• **THE PROBLEM**
What lines below include the string "align"? Pick them out and copy them.

Start of ENTRIES PROVIDED

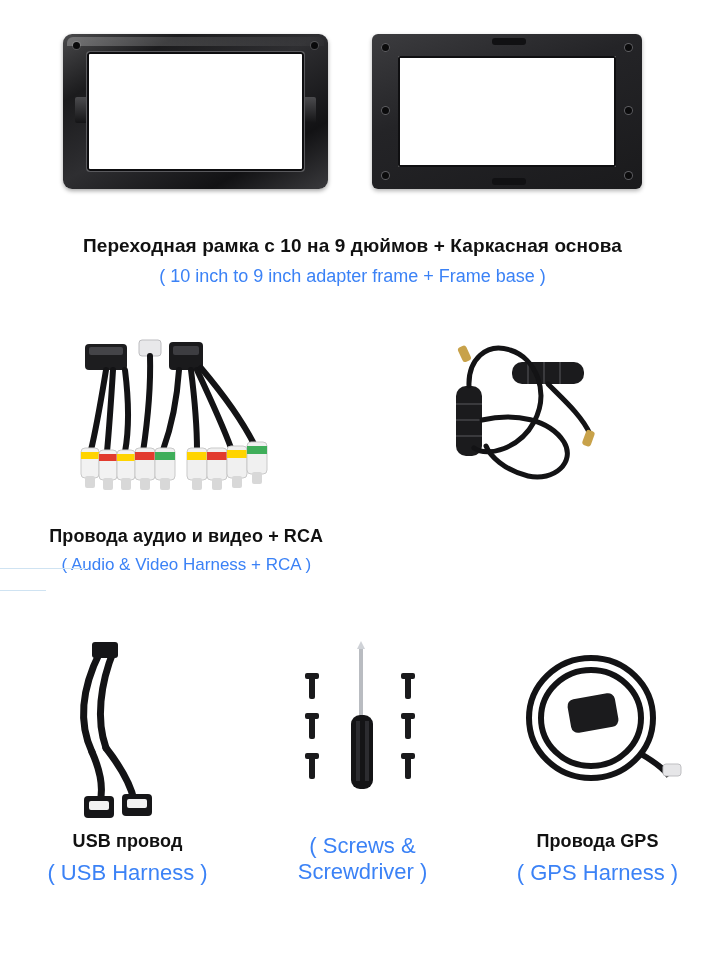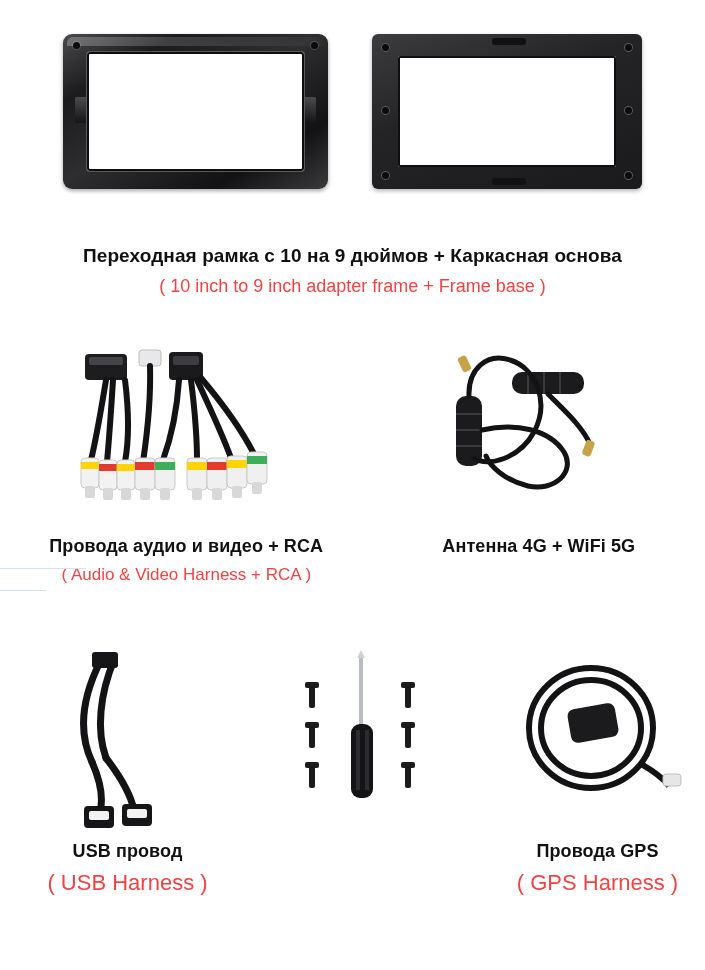--- a/index.html
+++ b/index.html
@@ -133,7 +133,7 @@
     background: #111113; border-radius: 3px;
   }
 
-  .sec1 .caption-main { margin-top: 49px; }
+  .sec1 .caption-main { margin-top: 39px; }
 
   
   .sec2 {

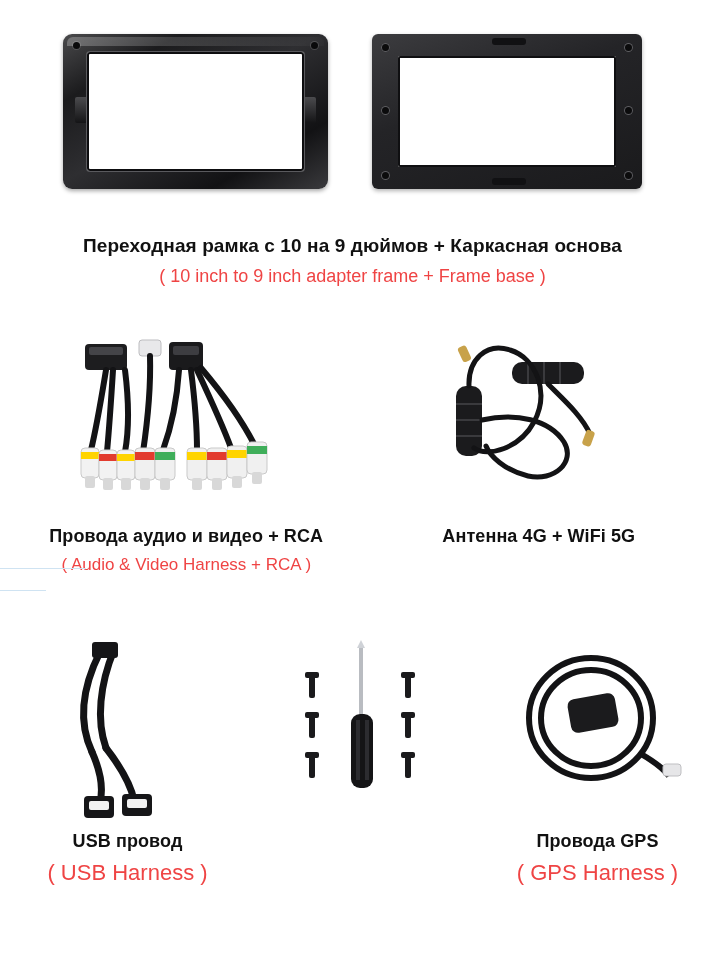--- a/index.html
+++ b/index.html
@@ -36,7 +36,7 @@
   .caption-sub {
     text-align: center;
     font-size: 18px;
-    color: #ef4444;
+    color: #3b82f6;
     margin-top: 9px;
   }
 

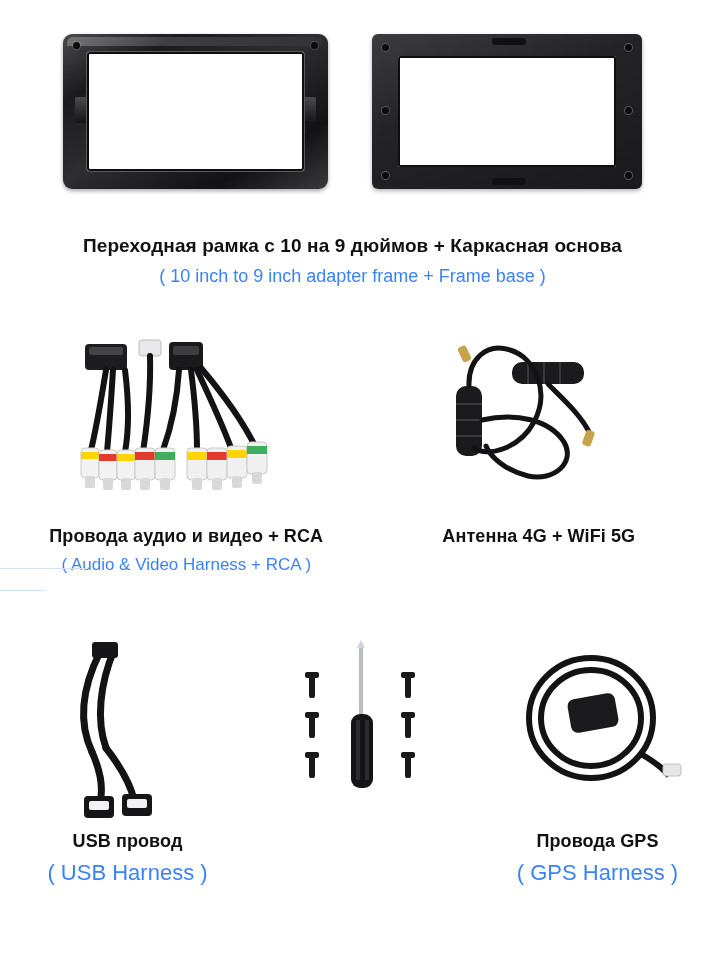--- a/index.html
+++ b/index.html
@@ -296,7 +296,6 @@
           <rect x="160" y="100" width="9" height="16" rx="3" fill="#c8a24a" transform="rotate(20 164 108)"></rect>
         </svg>
       </div>
-      <div class="caption-main">Антенна 4G + WiFi 5G</div>
     </div>
   </div>
 

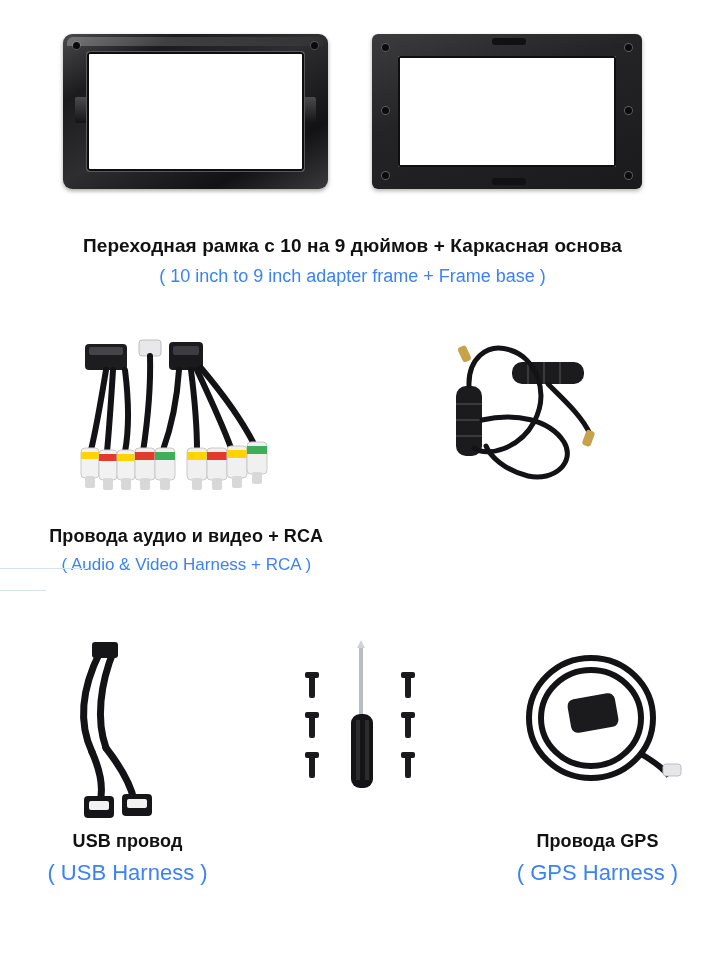--- a/index.html
+++ b/index.html
@@ -160,6 +160,7 @@
   .sec3 {
     margin-top: 58px;
     display: flex;
+    align-items: center;
   }
   .sec3 .art { height: 190px; }
   .sec3 .caption-main { margin-top: 8px; font-size: 18px;}

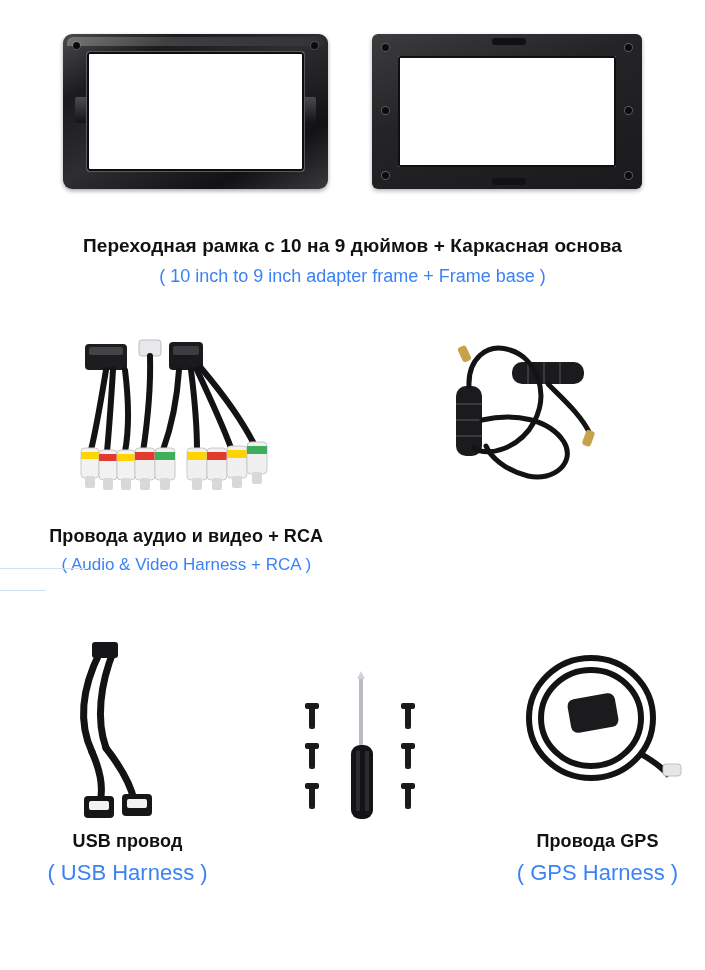--- a/index.html
+++ b/index.html
@@ -353,6 +353,7 @@
           </g>
         </svg>
       </div>
+      <div class="caption-sub">( Screws &amp; Screwdriver )</div>
     </div>
 
     <div class="col">

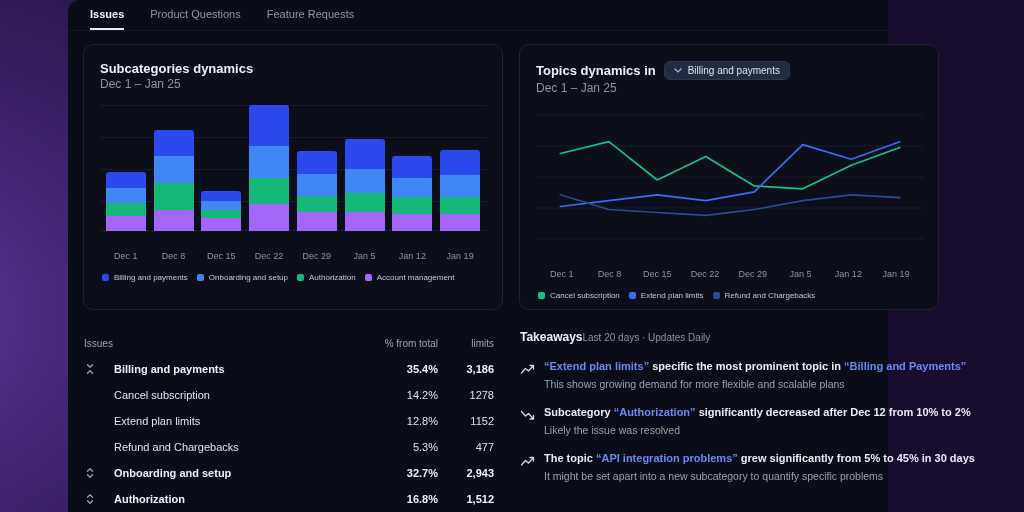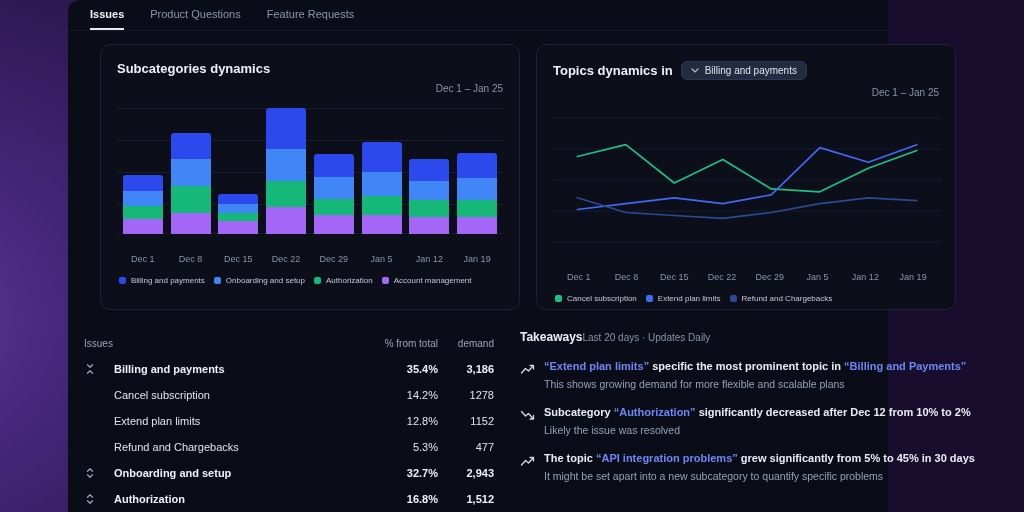--- a/index.html
+++ b/index.html
@@ -22,7 +22,7 @@
   .tab.active { color:#f2f4f8; font-weight:700; border-bottom:2px solid #e8ebf2; padding-bottom:8px; }
 
   
-  .cards { position:absolute; left:32px; top:44px; display:flex; gap:16px; }
+  .cards { position:absolute; left:15px; top:44px; display:flex; gap:16px; }
   .card { width:420px; height:266px; background:#0c0f1a; border:1px solid #1d2334; border-radius:10px; padding:16px; }
   .card h2 { font-size:13px; color:#edf0f6; font-weight:700; }
   .card .date { font-size:10px; color:#8a93a8; margin-top:7px;text-align:right; }

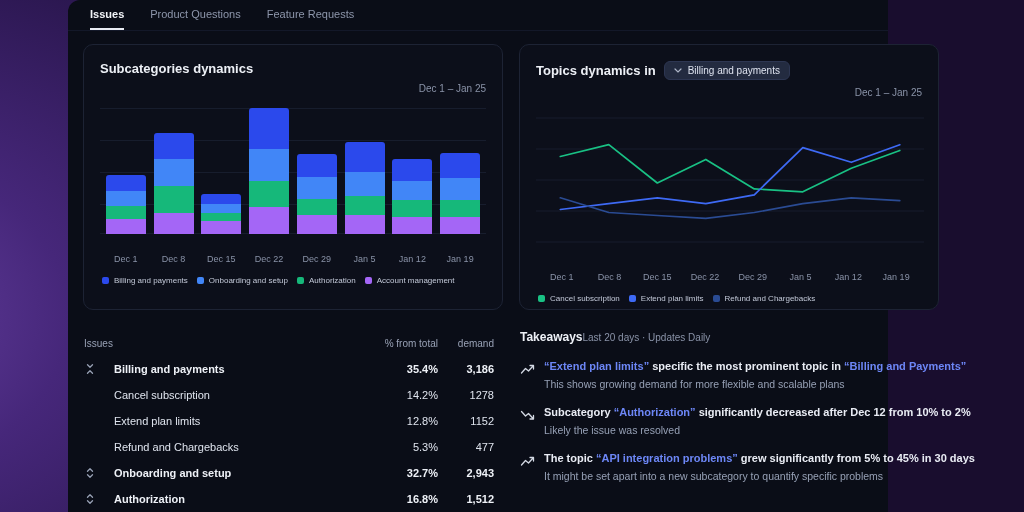--- a/index.html
+++ b/index.html
@@ -25,7 +25,7 @@
   .cards { position:absolute; left:15px; top:44px; display:flex; gap:16px; }
   .card { width:420px; height:266px; background:#0c0f1a; border:1px solid #1d2334; border-radius:10px; padding:16px; }
   .card h2 { font-size:13px; color:#edf0f6; font-weight:700; }
-  .card .date { font-size:10px; color:#8a93a8; margin-top:7px;text-align:right; }
+  .card .date { font-size:12px; color:#8a93a8; margin-top:1px; }
   .card-head { display:flex; align-items:center; gap:8px; }
   .chip { display:inline-flex; align-items:center; gap:6px; background:#232b40; border:1px solid #2d3652;
           color:#dde2ee; font-size:10px; padding:3px 9px; border-radius:6px; cursor:pointer; font-family:inherit; }

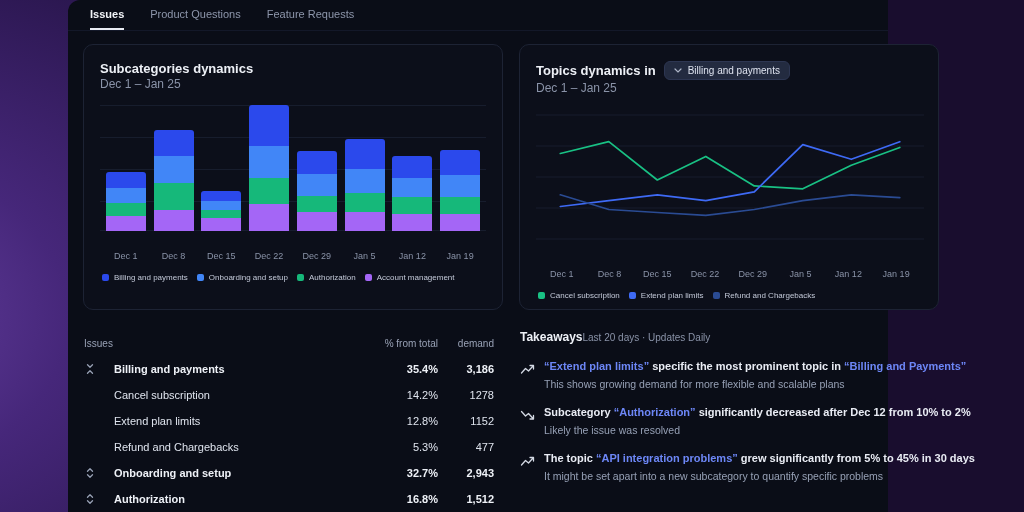--- a/index.html
+++ b/index.html
@@ -243,7 +243,7 @@
       <div class="thead">
         <div class="h-name">Issues</div>
         <div class="c-pct">% from total</div>
-        <div class="c-amt">demand</div>
+        <div class="c-amt">limits</div>
       </div>
       <div id="tblBody">
           <div class="trow parent">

End of ENTRIES PROVIDED

• **RESPONSE TO THE TASK**
     text-align: center;
+    align-items: center;
   .card .date { font-size:10px; color:#8a93a8; margin-top:7px;text-align:right; }
-  .card .date { font-size:10px; color:#8a93a8; margin-top:7px;text-align:right; }
   .card-head { display:flex; align-items:center; gap:8px; }
   .chip { display:inline-flex; align-items:center; gap:6px; background:#232b40; border:1px solid #2d3652;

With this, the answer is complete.